Garantias para Investidores
Após a liquidação do Banco Master, investidores que possuírem valores de até R$ 250 mil contam com a garantia do Fundo Garantidor de Créditos (FGC). No entanto, qualquer montante acima desse limite será incluído na massa a ser liquidada.
Os clientes estão protegidos até o valor de R$ 250 mil por CPF, considerando a soma de depósitos e investimentos que são cobertos pelos mecanismos de garantia existentes. Em contas conjuntas, esse limite de R$ 250 mil é dividido entre os titulares.
Limites em Caso de Conglomerados
Caso mais de uma instituição pertencente ao mesmo conglomerado financeiro passe por intervenção ou liquidação, o teto de R$ 250 mil se aplica ao conjunto dessas instituições, e não a cada entidade individualmente.
Além disso, o FGC estabelece um limite adicional: cada cliente pode receber até R$ 1 milhão em garantias a cada quatro anos. Este valor é calculado com base nas perdas que ocorrem em instituições que não fazem parte do mesmo conglomerado financeiro.
Créditos não Cobertos pelo FGC
Os créditos que não estão abrangidos pelo FGC ou que superam o limite garantido terão seus pagamentos realizados somente após a elaboração do quadro de credores e a venda dos ativos da instituição.
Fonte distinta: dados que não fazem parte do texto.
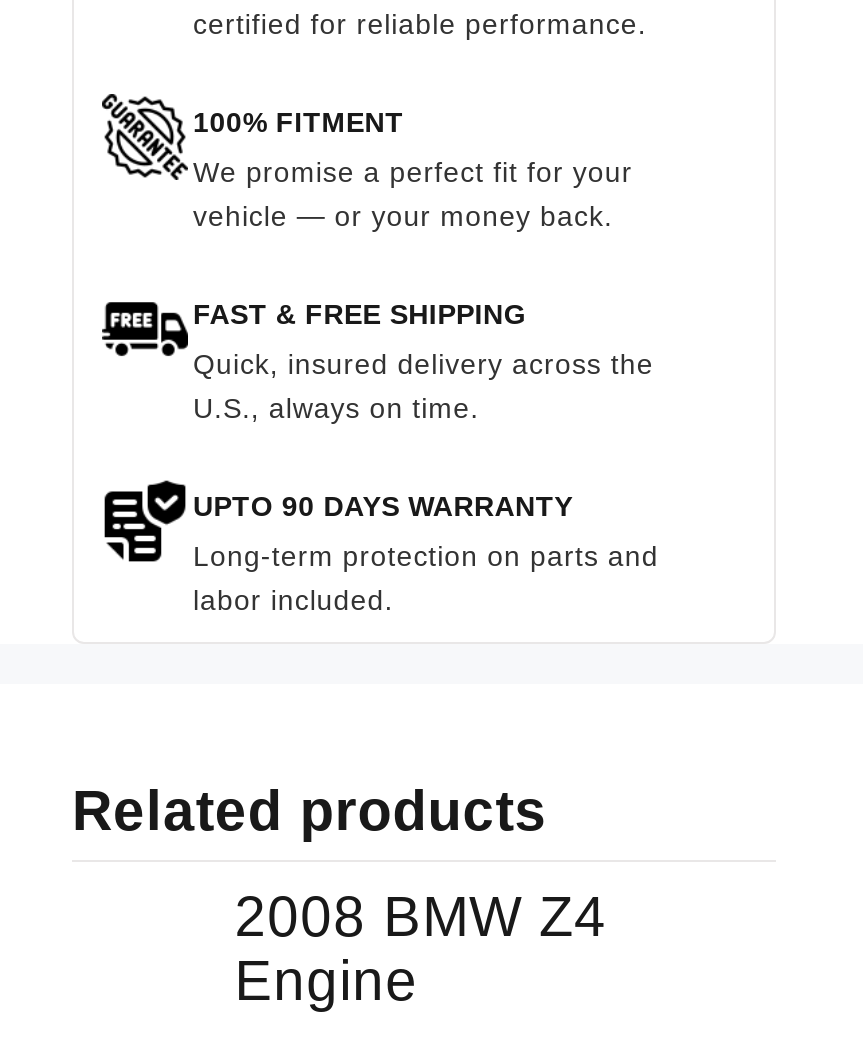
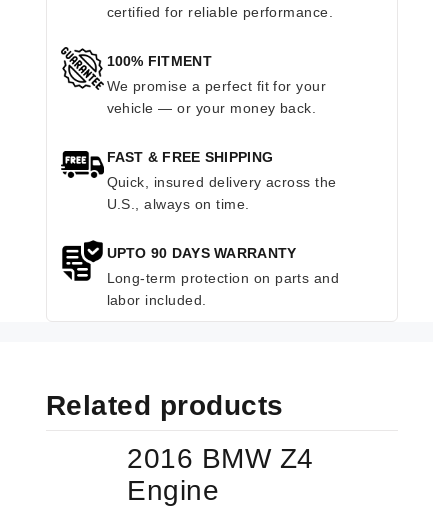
- 2008 BMW Z4
+ 2016 BMW Z4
Conforme informado pelo Banco Central, não é possível prever prazos ou valores de devolução aos credores.
Rateio entre Credores
Caso o montante disponível após a liquidação do banco se mostre insuficiente para cobrir todas as obrigações de pagamento, o liquidante procederá com um rateio entre os credores. Essa distribuição seguirá a ordem de prioridade conforme estabelecido pela Lei de Falências.